Every day, the "in-box" of my emails delivers a link to the Wall Street Journal. There, I can select from several pre-selected op/ed pieces, sometimes a news story or two - and occasionally book reviews or style stories.
Today, this review of Richard Russo's memoir "Elsewhere" caught my eye.
I think when we are young, we have a gauzy view of life. We can dream it to play out with happy tales of marvelous friends, activities, successes... and dark stories of pain, failure, loss and fear are not part of the picture. Yet, the older we become, the more we realize that these latter items visit everyone's life. Some have far more of the former and far less of the darkness. No one, however, enjoys the fairy tales of which we all dream.
Russo's story is one of a lower middle class upbringing - and a mother with mental illness. How he faces his life with dignity, caring and acceptance is a lesson for us all.

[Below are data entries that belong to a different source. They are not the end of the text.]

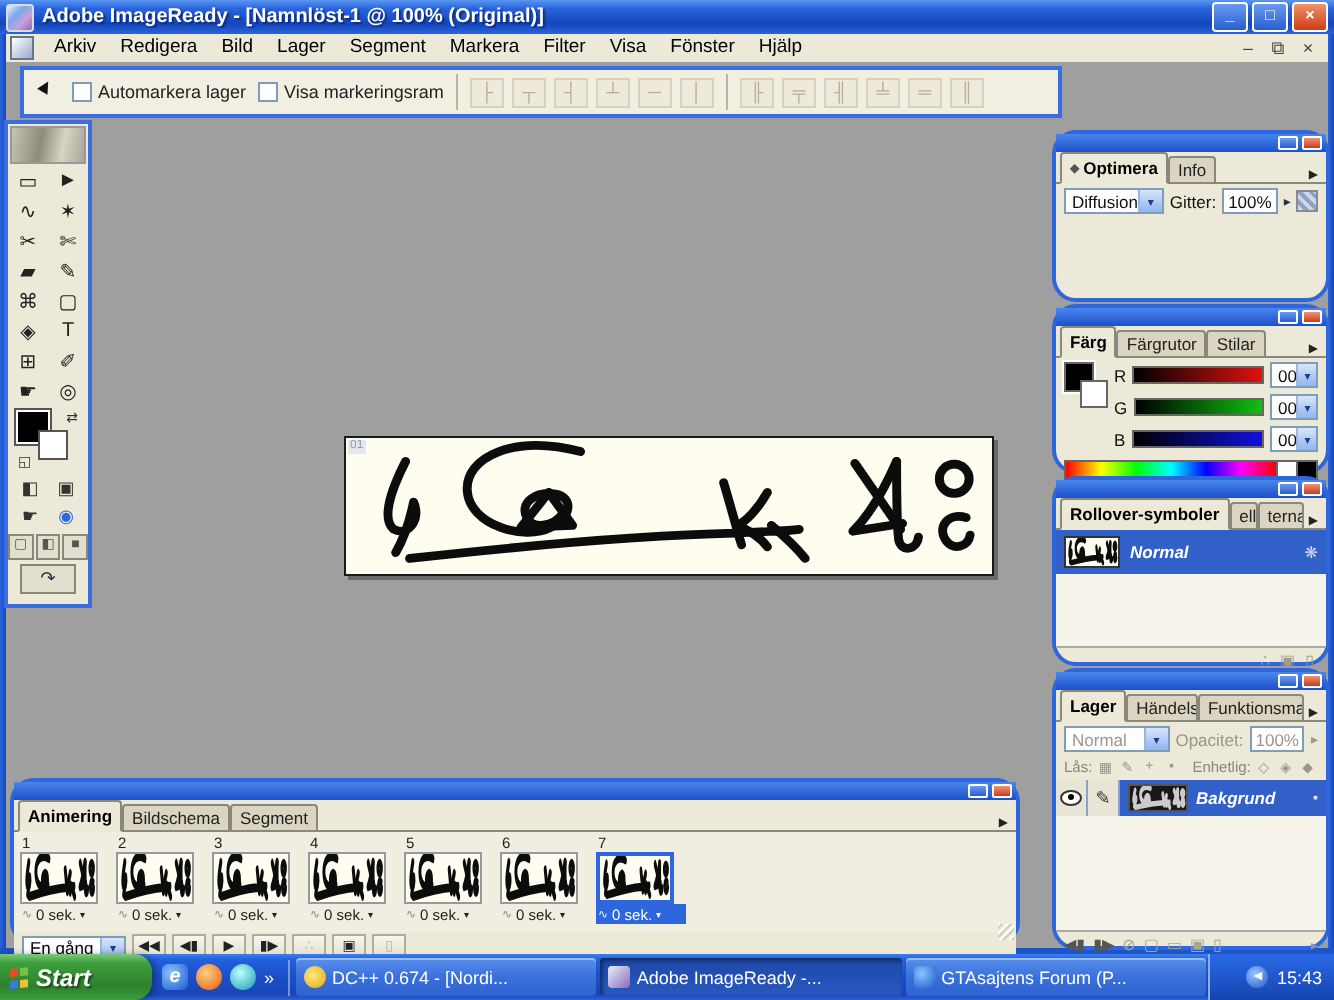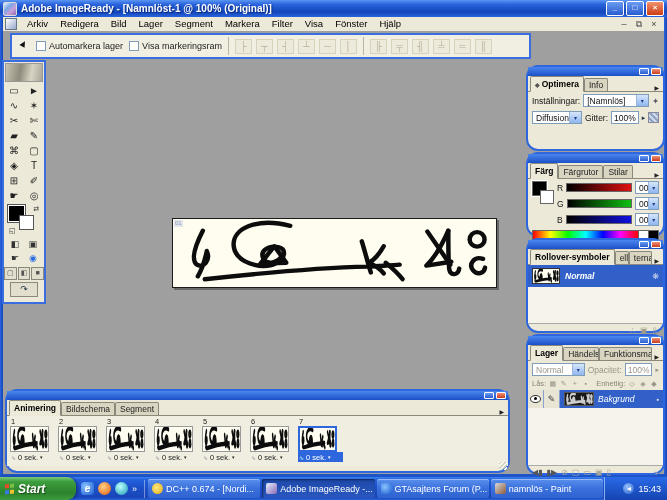"Inställningar:" div.prow { html: <div> <span>Inställningar:</span> <span> <span>[Namnlös]</span> <span>▾</span> </span> <span>✦</span> </div> -> none }
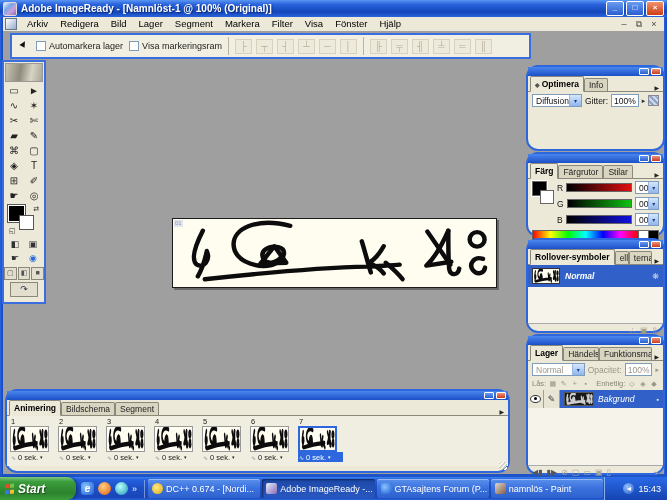"Bakgrund" .layername { font-weight: normal -> bold }
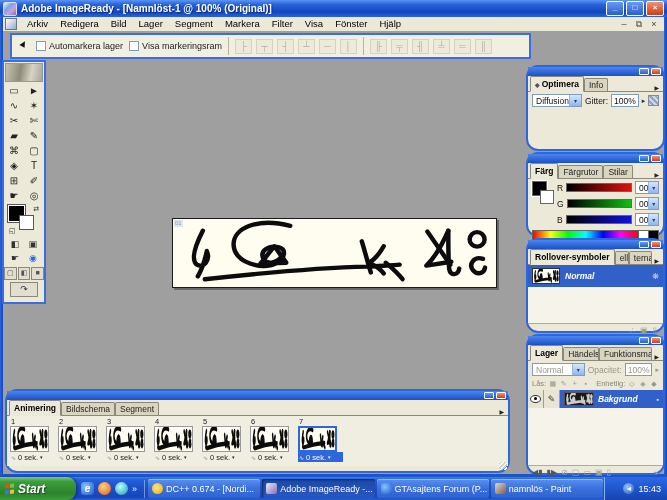"En gång" div.anim-ctl { html: none -> <div> <span> <span>En gång</span> <span>▾</span> </span> <span>◀◀</span> <span>◀▮</span> <span>▶</span> <span>▮▶</span> <span>∴</span> <span>▣</span> <span>▯</span> </div> }
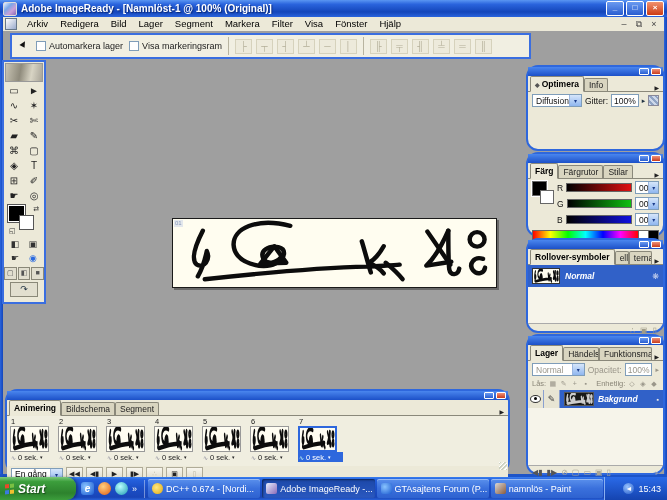"namnlös - Paint" div.task { html: <div> <span></span> <span>namnlös - Paint</span> </div> -> none }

Mr. Russo preferred girls to studying, until he went off to the University of Arizona at Tucson in 1967, a campus "larger and more populous than my hometown." In Tucson, he "would become a man, a husband, a scholar, a father and a writer." This is remarkable given that he carried with him to Arizona freight far more hobbling than his blue-collar background; his mother literally went with him to
college, quitting her job and heading west on a wisp of a GE prospect that never materialized.
Jean suffered from a condition that was then called "nerves" but is now better understood—and treatable. The author doesn't name the diagnosis until late in his memoir, but as a boy he worried that his mother would suffer something called a "nervous breakdown." As an only child charged with her emotional management, Mr. Russo rarely questioned his filial indenture.
Mr. Russo doesn't spare us the logistics and rituals that consumed her life (and his). It was his job to ferry her to doctors' appointments and grocery stores, to order for her in diners and to manage her repeated, random moves from one apartment to the next, as she sought the elusive "elsewhere." She was friendless, and covered her books in plastic to minimize contamination.
The greatest charm of this memoir lies in the absence of self-pity and pretension in the author's take on his own history. Now that he is sitting atop a fruitful career and solid family life, Mr. Russo's dominant emotions seem to be gratitude and relief. He reports that, unlike "far too many writers," he has made "an excellent living" churning out books and screenplays. The level of responsibility he took on at an early age—because nobody else could do it for him—is the underpinning of his work ethic and success.